Die beiden sahen einander verlegen an. Ich hatte mir gleich gedacht, daß sie etwas getan haben mußten, für das sie Ärger bekommen würden, wenn es bei der Leitung ankäme. Jetzt aber wollte ich eine ehrliche Antwort.
"Es ist etwas, wofür ihr Ärger bekommen könntet, nicht wahr?" fuhr ich fort.
"Äh..."
"Schaut, was immer ihr getan habt, ich werde es euch diesmal nicht übel nehmen ... aber wenn es etwas war, wofür er euch jetzt noch böse ist, muß jemand die Wogen glätten, bevor daraus wirklich ein Problem entsteht. Denn der Gefängnisleiter wird euch nicht decken.
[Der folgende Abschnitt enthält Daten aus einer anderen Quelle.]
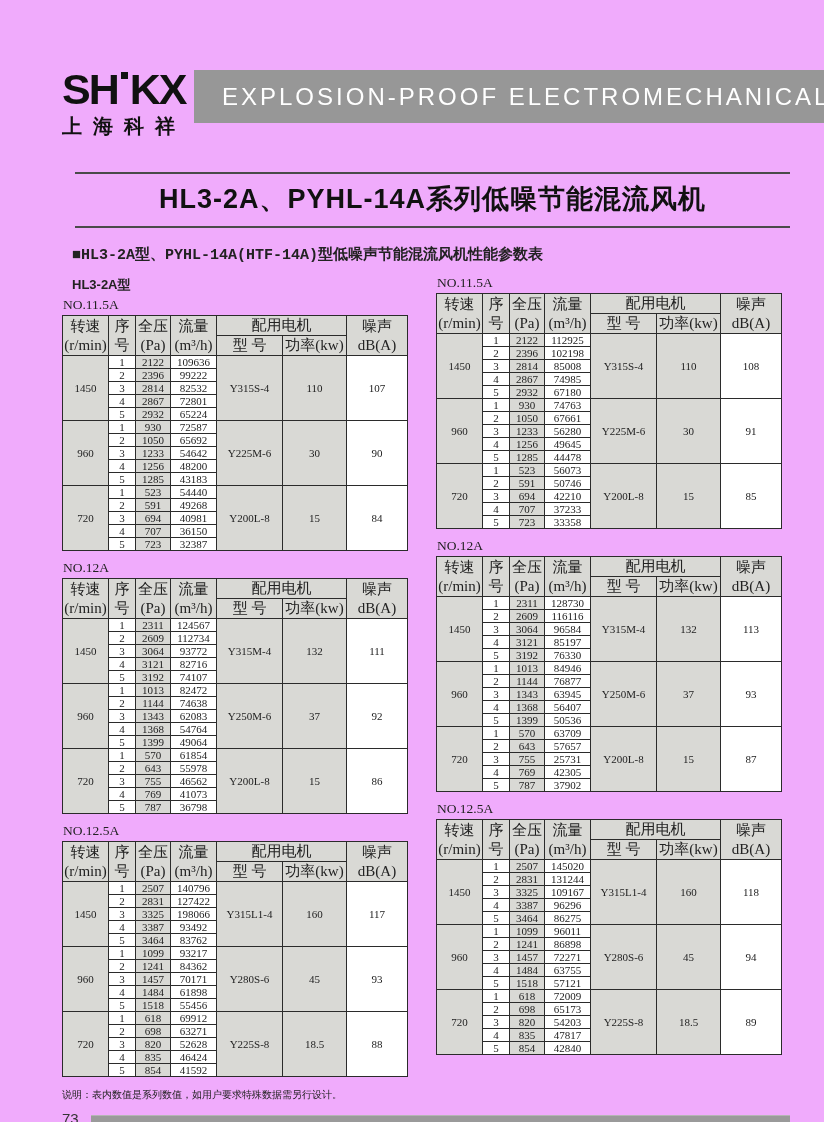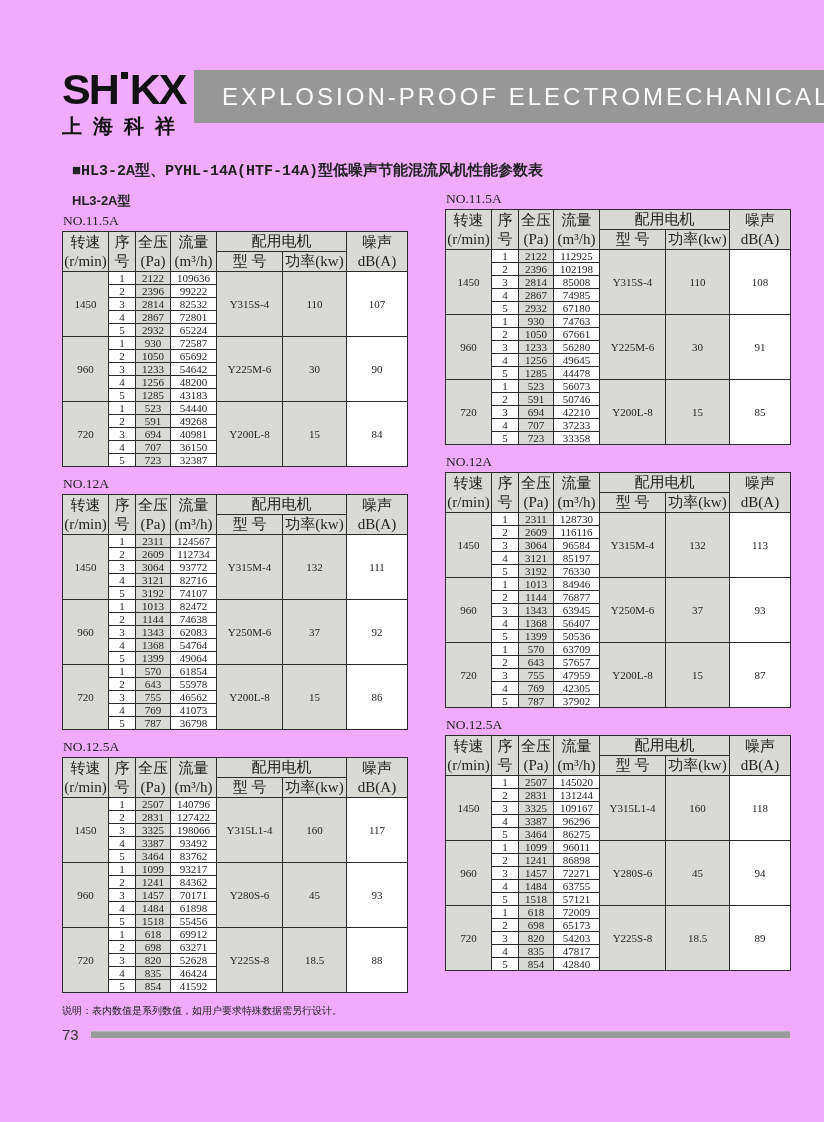--- a/index.html
+++ b/index.html
@@ -63,6 +63,9 @@
     </div>
   </header>
 
+  <section class="title-block">
+    <h1 class="title">HL3-2A、PYHL-14A系列低噪节能混流风机</h1>
+  </section>
 
   <div class="subtitle">■HL3-2A型、PYHL-14A(HTF-14A)型低噪声节能混流风机性能参数表</div>
 

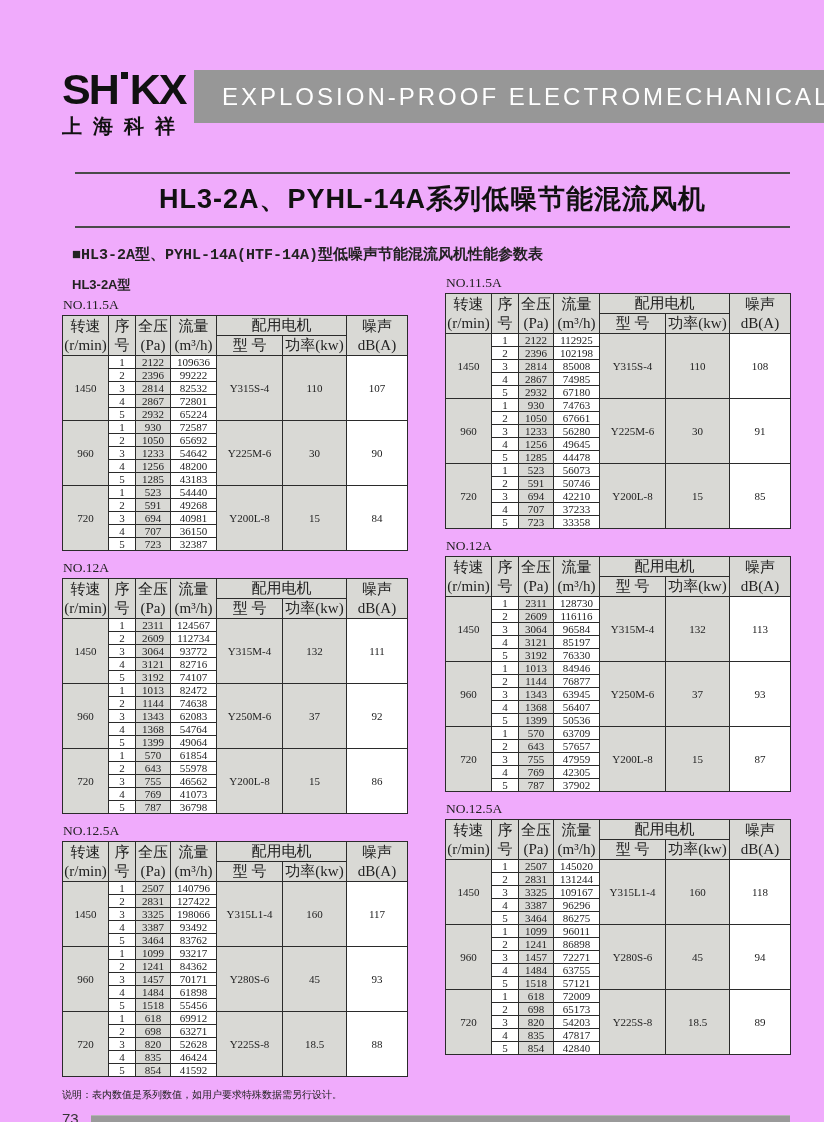--- a/index.html
+++ b/index.html
@@ -24,7 +24,7 @@
   .subtitle { margin:17px 0 0 72px; font-size:15px; font-weight:bold; color:#222;font-family:Liberation Mono, monospace; }
 
   
-  .tables-grid { margin:8px 68px 0 62px; display:grid; grid-template-columns:1fr 1fr; column-gap:37px; }
+  .tables-grid { margin:8px 68px 0 62px; display:grid; grid-template-columns:1fr 1fr; column-gap:28px; }
   .type-label { font-size:13px; font-weight:bold; margin:4px 0 0 10px; color:#222; }
   .size-label { font-family:"Liberation Serif", serif; font-size:13.5px; margin:3px 0 2px 1px; color:#222; }
   .table-section { margin-bottom:9px; }

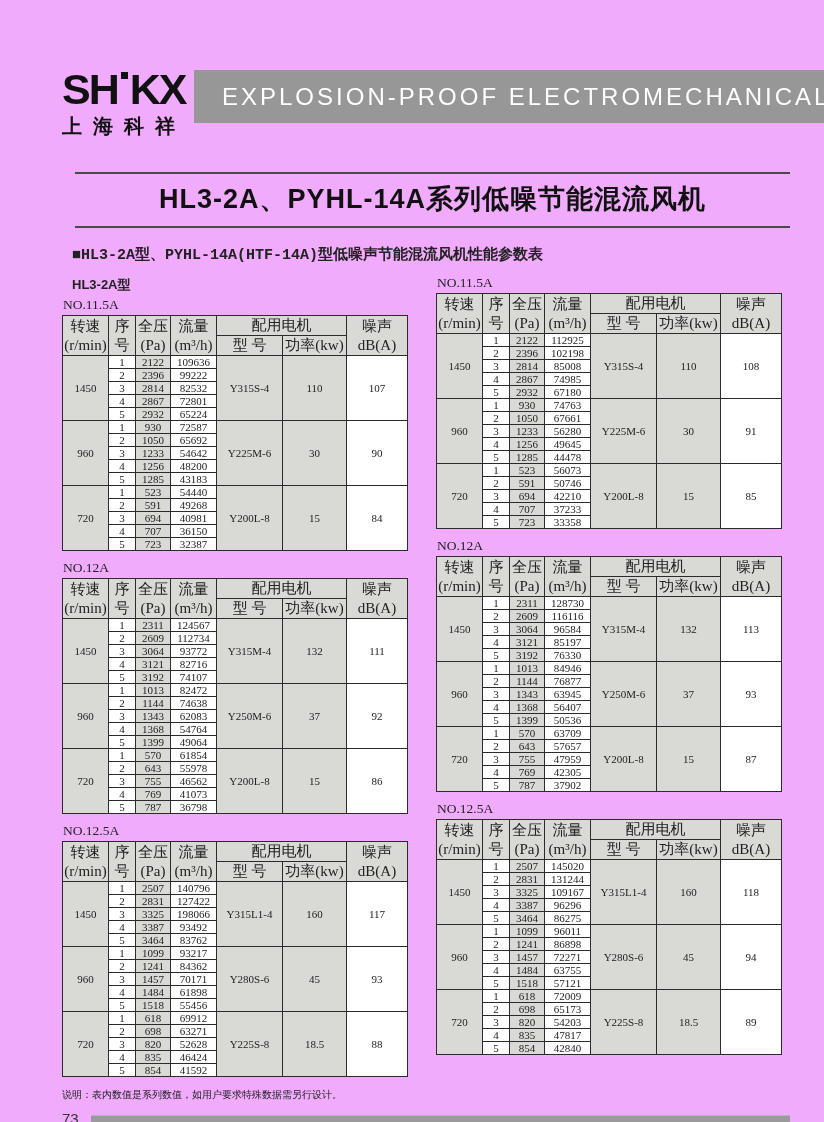--- a/index.html
+++ b/index.html
@@ -669,7 +669,7 @@
               <tr>
                 <td>3</td>
                 <td class="g">755</td>
-                <td>47959</td>
+                <td>25731</td>
               </tr>
               <tr>
                 <td>4</td>

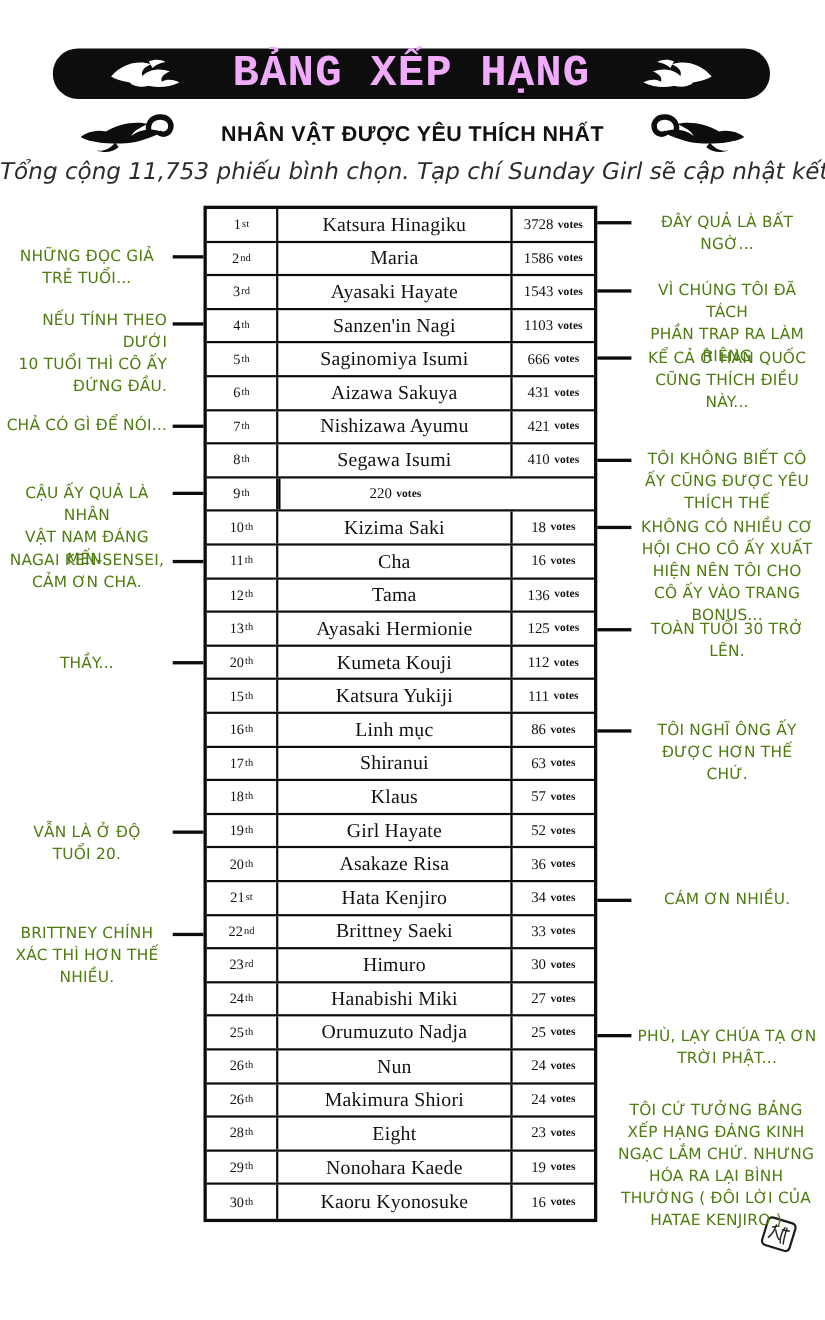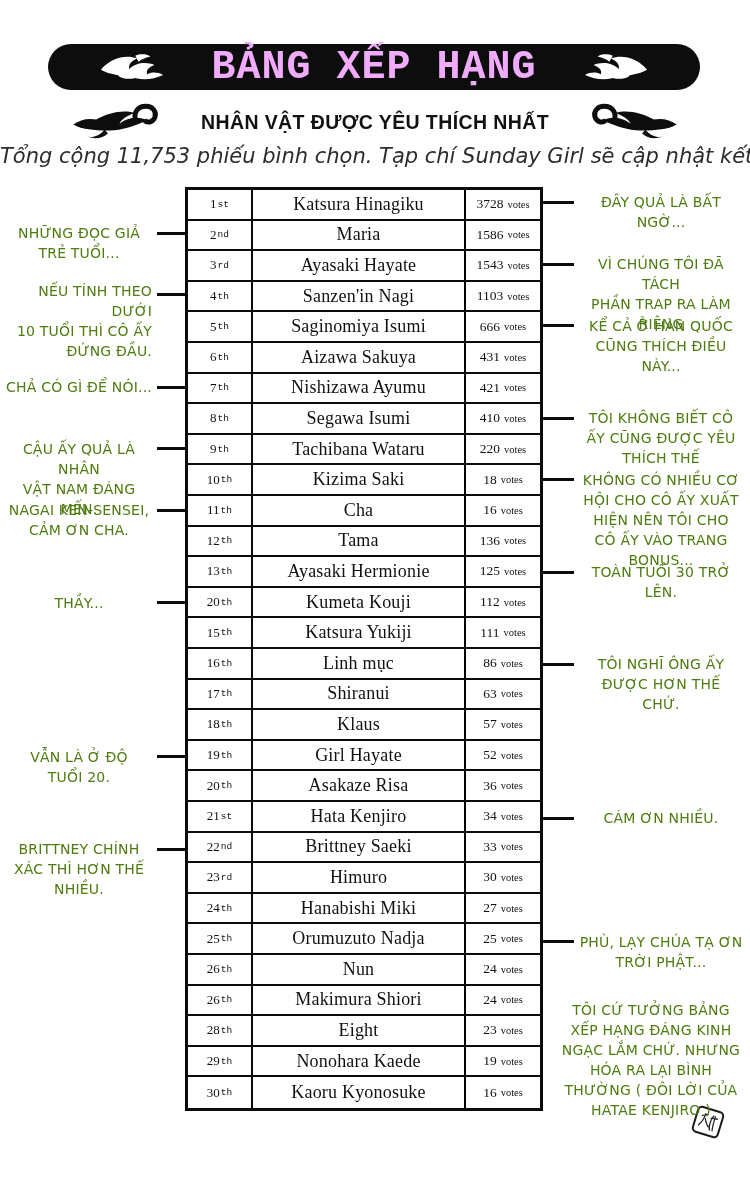--- a/index.html
+++ b/index.html
@@ -62,7 +62,7 @@
   .cell.rank{border-right:2px solid #0c0c0c;}
   .cell.votes{border-left:2px solid #000000;}
   .rk{font-family:"Liberation Serif","DejaVu Serif",serif;font-size:13px;}
-  .suf{font-family:Liberation Mono, monospace;font-size:9.5px;margin-left:1px;}
+  .suf{font-family:Liberation Serif, serif;font-size:9.5px;margin-left:1px;}
   .cell.name{
     font-family:"Liberation Serif","DejaVu Serif",serif;
     font-size:18px;letter-spacing:0.2px;white-space:nowrap;

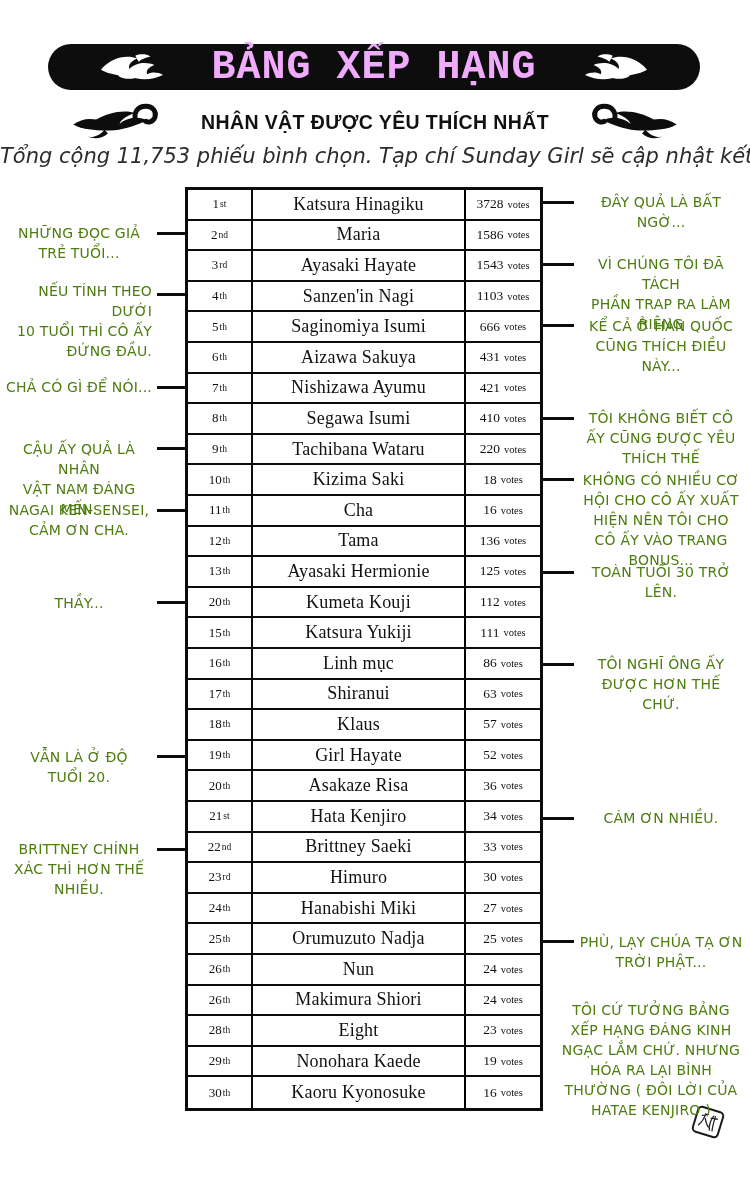--- a/index.html
+++ b/index.html
@@ -68,7 +68,7 @@
     font-size:18px;letter-spacing:0.2px;white-space:nowrap;
   }
   .vn{font-family:"Liberation Serif","DejaVu Serif",serif;font-size:13.5px;}
-  .vu{font-family:"Liberation Serif","DejaVu Serif",serif;font-size:10.5px;margin-left:4px;}
+  .vu{font-family:"Liberation Serif","DejaVu Serif",serif;font-size:10.5px;margin-left:4px;font-weight:bold;}
   
   .note{
     position:absolute;

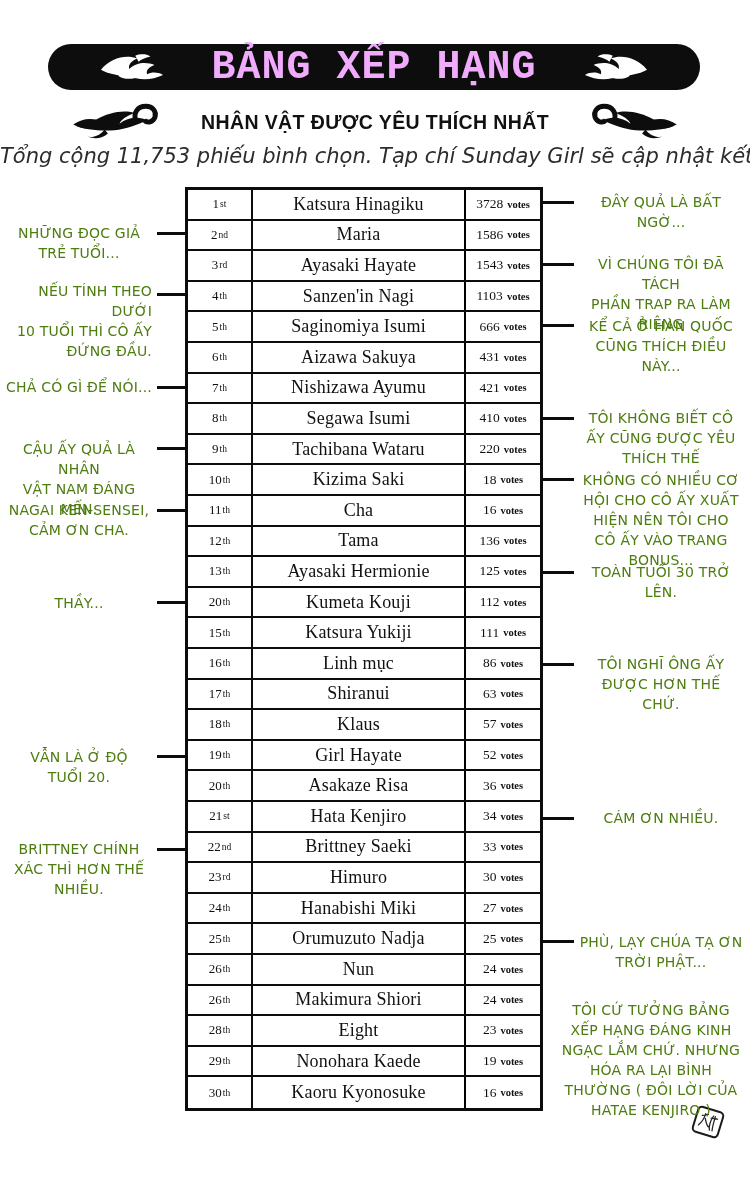--- a/index.html
+++ b/index.html
@@ -220,7 +220,6 @@
           <span class="rk">9</span>
           <span class="suf">th</span>
         </div>
-        <div class="cell name">Tachibana Wataru</div>
         <div class="cell votes">
           <span class="vn">220</span>
           <span class="vu">votes</span>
Er war dagegen, Säufer wie euch die Aufgabe zu übertragen, wehrlose Gefangene zu versorgen. Ich wollte es. Und ich halte es immer noch für eine gute Idee - eben weil ihr ihn zu einem richtigen Wutanfall provoziert habt. Aber ganz gleich, was ihr getan habt - wir müssen dafür sorgen, daß daraus kein dauerhafter Wut und Groll entsteht und daß es nicht ausartet. Also erzählt ihr mir erst einmal, was ihr getan habt - und dann sehen wir weiter."
Sie erzählte es mir nicht.

Sobald sie den Gefängnistrakt verlassen hatten, wurde ich über Lautsprecher ins Büro gerufen. Ich schloß die Tür auf und ging hin.
"Und? Wie haben sie sich benommen?"
Ich erzählte dem Gefängnisleiter alles, was sie gesagt hatten und bat dann, nachschauen zu dürfen, wie es den Leuten ging.
"Gut. Mach deinen Rundgang und erstatte mir nachher Bericht."

Die meisten lagen immer noch apathisch im Bett. Ich entdeckte vereinzelt Striemen, aber nichts, das dauerhafte gesundheitliche Folgen befürchten ließ. Nur der Reiter namends Koherith tigerte ruhelos in der Zelle auf und ab. Als ich die Tür aufschloß drehte er sich abrupt zu mir um und holte aus, um mir eine Ohrfeige zu geben. Ich blieb stehen und lächelte nur. Er ließ es bleiben.
"So." sagte ich "Du bist also auf den Beinen."
"Ja. Wo sind die Burschen, die zuletzt hier waren, Khaerith?"
"Wahrscheinlich sicher außerhalb der Gefängnismauern. Was haben sie getan?"
"Sie haben mich nackt ausgezogen und dann die Eier gequetscht."
"Du bist außer mir und Daeraith der einzige Drachenreiter, der auf den Beinen ist. Und von daher kann ich diese Idee nicht schlecht finden." antwortete ich und starrte ihm ungerührt in die Augen.

Er erwiderte meinen Blick zornig und wurde dann nachdenklich:
"Wirklich der einzige?"
"Ja."
"Und die Drachen?"
"Hier ist Daera - die frischgeschlüpfte Schwester von meinem Drachen - und das ist der einzige lebende Drache von dem ich weiß." antwortete ich.
"Wir müssen herausfinden, ob noch jemand von ihnen lebt. Wieviele Drachenreiter sind hier gefangen?"
"117. Das sind alle noch lebenden Reiter, so weit ich weiß. Die meisten sind nicht bei Bewußtsein und wenn wir nichts tun, werden sie sterben. Daera liegt auch nur apathisch herum und wir halten abwechselnd Wache bei ihr." erklärte ich.
"Das heißt die meisten von uns sind tot - und die Drachen sowieso..."
"Ja. Ich will verhindern, daß noch mehr sterben. Und dazu brauche ich deine Hilfe. Komm - wir fragen den Gefängnisleiter, ob noch andere Drachen leben."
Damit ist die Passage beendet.